Exercise requirements → With the images removed, transcribe the listing that follows exactly.
+++ Data for analysis
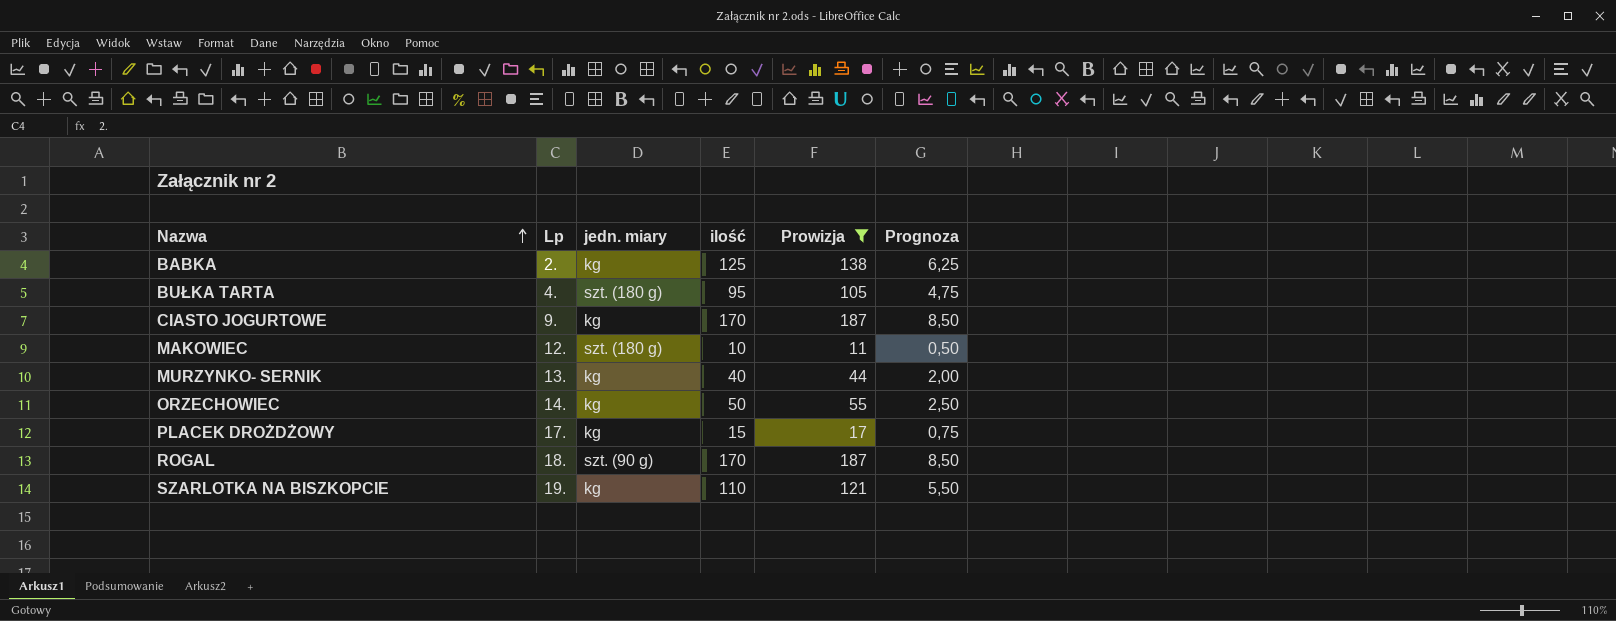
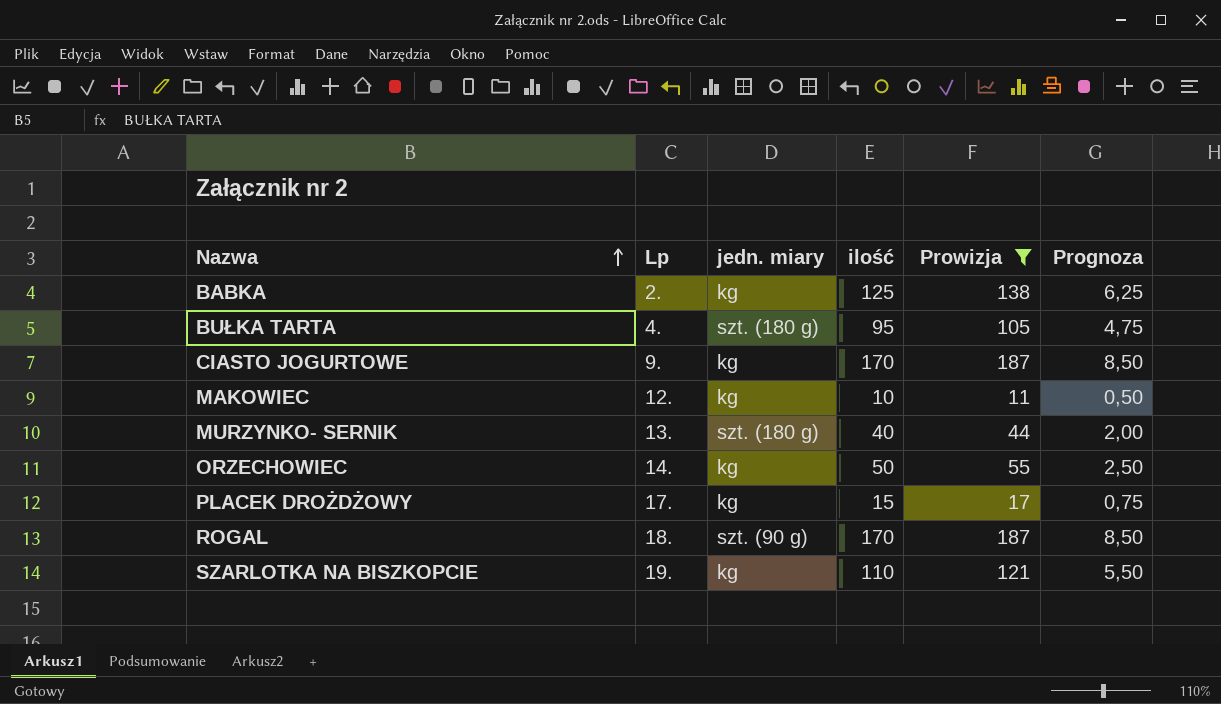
MAKOWIEC | jedn. miary: szt. (180 g) -> kg
MURZYNKO- SERNIK | jedn. miary: kg -> szt. (180 g)

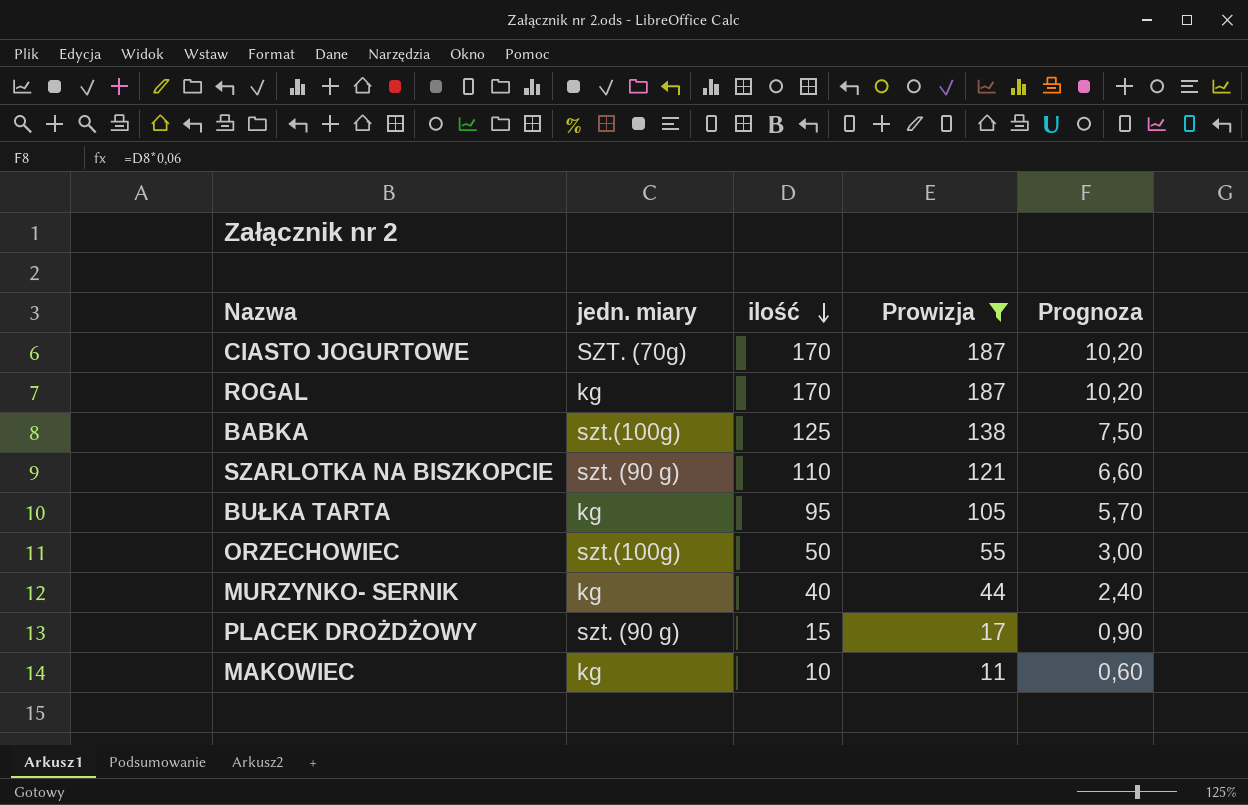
row order: Nazwa ascending -> ilość descending
column Lp | position: 2 -> none
column Prognoza | formula: [ilość] * 0,05 -> [ilość] * 0,06
CIASTO JOGURTOWE | jedn. miary: kg -> SZT. (70g)
ROGAL | jedn. miary: szt. (90 g) -> kg
BABKA | jedn. miary: kg -> szt.(100g)
SZARLOTKA NA BISZKOPCIE | jedn. miary: kg -> szt. (90 g)
BUŁKA TARTA | jedn. miary: szt. (180 g) -> kg
ORZECHOWIEC | jedn. miary: kg -> szt.(100g)
MURZYNKO- SERNIK | jedn. miary: szt. (180 g) -> kg
PLACEK DROŻDŻOWY | jedn. miary: kg -> szt. (90 g)

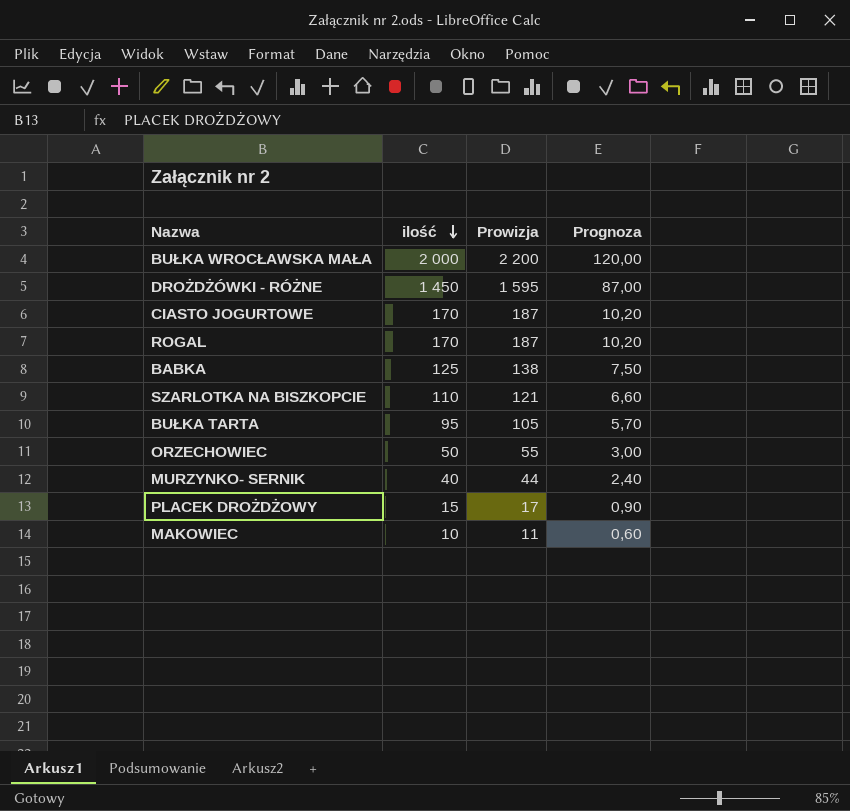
filter: Prowizja <= 187 -> none
column jedn. miary | position: 2 -> none

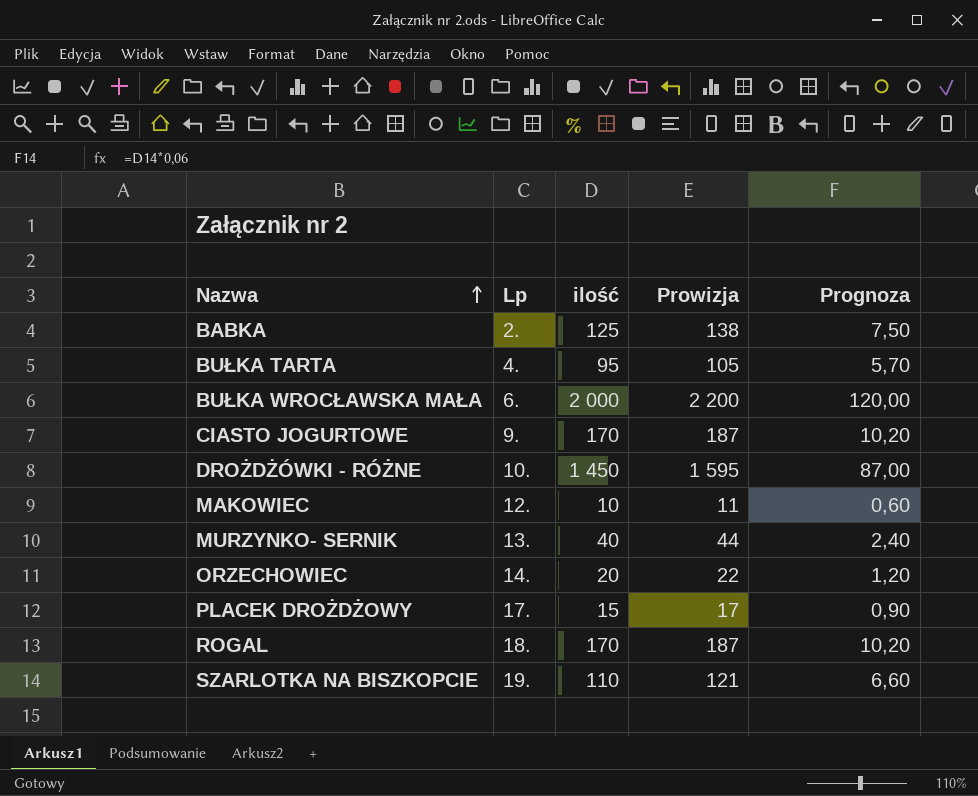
row order: ilość descending -> Nazwa ascending
column Lp | position: none -> 2
ORZECHOWIEC | ilość: 50 -> 20
ORZECHOWIEC | Prowizja: 55 -> 22
ORZECHOWIEC | Prognoza: 3,00 -> 1,20

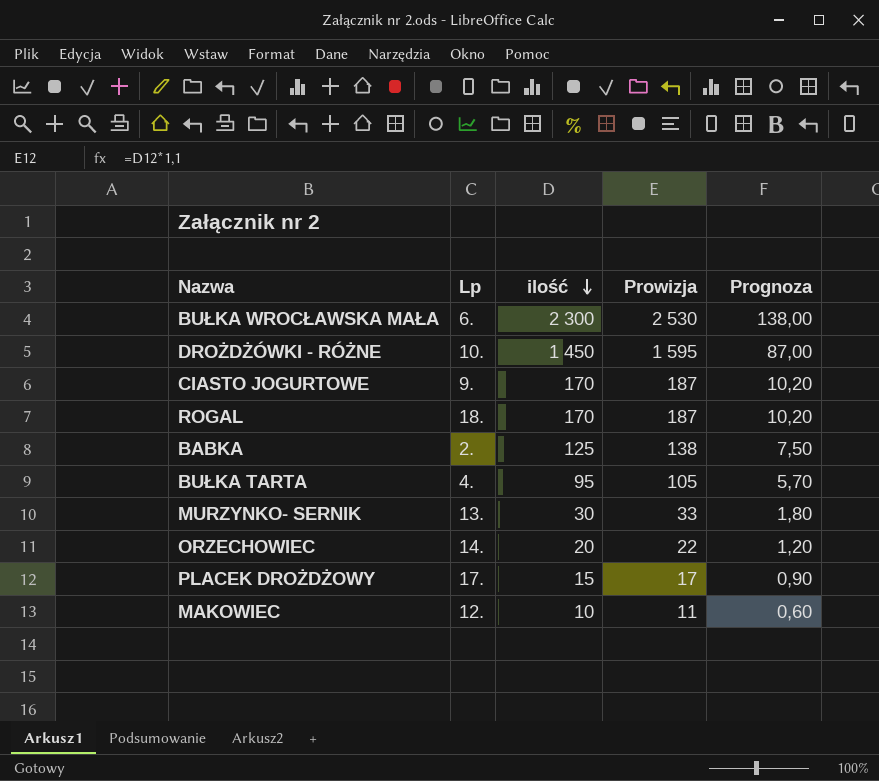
row order: Nazwa ascending -> ilość descending
row SZARLOTKA NA BISZKOPCIE: 19. | 110 | 121 | 6,60 -> none
BUŁKA WROCŁAWSKA MAŁA | ilość: 2 000 -> 2 300
BUŁKA WROCŁAWSKA MAŁA | Prowizja: 2 200 -> 2 530
BUŁKA WROCŁAWSKA MAŁA | Prognoza: 120,00 -> 138,00
MURZYNKO- SERNIK | ilość: 40 -> 30
MURZYNKO- SERNIK | Prowizja: 44 -> 33
MURZYNKO- SERNIK | Prognoza: 2,40 -> 1,80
++++++
Response →
MAKOWIEC | jedn. miary: szt. (180 g) -> kg
MURZYNKO- SERNIK | jedn. miary: kg -> szt. (180 g)

row order: Nazwa ascending -> ilość descending
column Lp | position: 2 -> none
column Prognoza | formula: [ilość] * 0,05 -> [ilość] * 0,06
CIASTO JOGURTOWE | jedn. miary: kg -> SZT. (70g)
ROGAL | jedn. miary: szt. (90 g) -> kg
BABKA | jedn. miary: kg -> szt.(100g)
SZARLOTKA NA BISZKOPCIE | jedn. miary: kg -> szt. (90 g)
BUŁKA TARTA | jedn. miary: szt. (180 g) -> kg
ORZECHOWIEC | jedn. miary: kg -> szt.(100g)
MURZYNKO- SERNIK | jedn. miary: szt. (180 g) -> kg
PLACEK DROŻDŻOWY | jedn. miary: kg -> szt. (90 g)

filter: Prowizja <= 187 -> none
column jedn. miary | position: 2 -> none

row order: ilość descending -> Nazwa ascending
column Lp | position: none -> 2
ORZECHOWIEC | ilość: 50 -> 20
ORZECHOWIEC | Prowizja: 55 -> 22
ORZECHOWIEC | Prognoza: 3,00 -> 1,20

row order: Nazwa ascending -> ilość descending
row SZARLOTKA NA BISZKOPCIE: 19. | 110 | 121 | 6,60 -> none
BUŁKA WROCŁAWSKA MAŁA | ilość: 2 000 -> 2 300
BUŁKA WROCŁAWSKA MAŁA | Prowizja: 2 200 -> 2 530
BUŁKA WROCŁAWSKA MAŁA | Prognoza: 120,00 -> 138,00
MURZYNKO- SERNIK | ilość: 40 -> 30
MURZYNKO- SERNIK | Prowizja: 44 -> 33
MURZYNKO- SERNIK | Prognoza: 2,40 -> 1,80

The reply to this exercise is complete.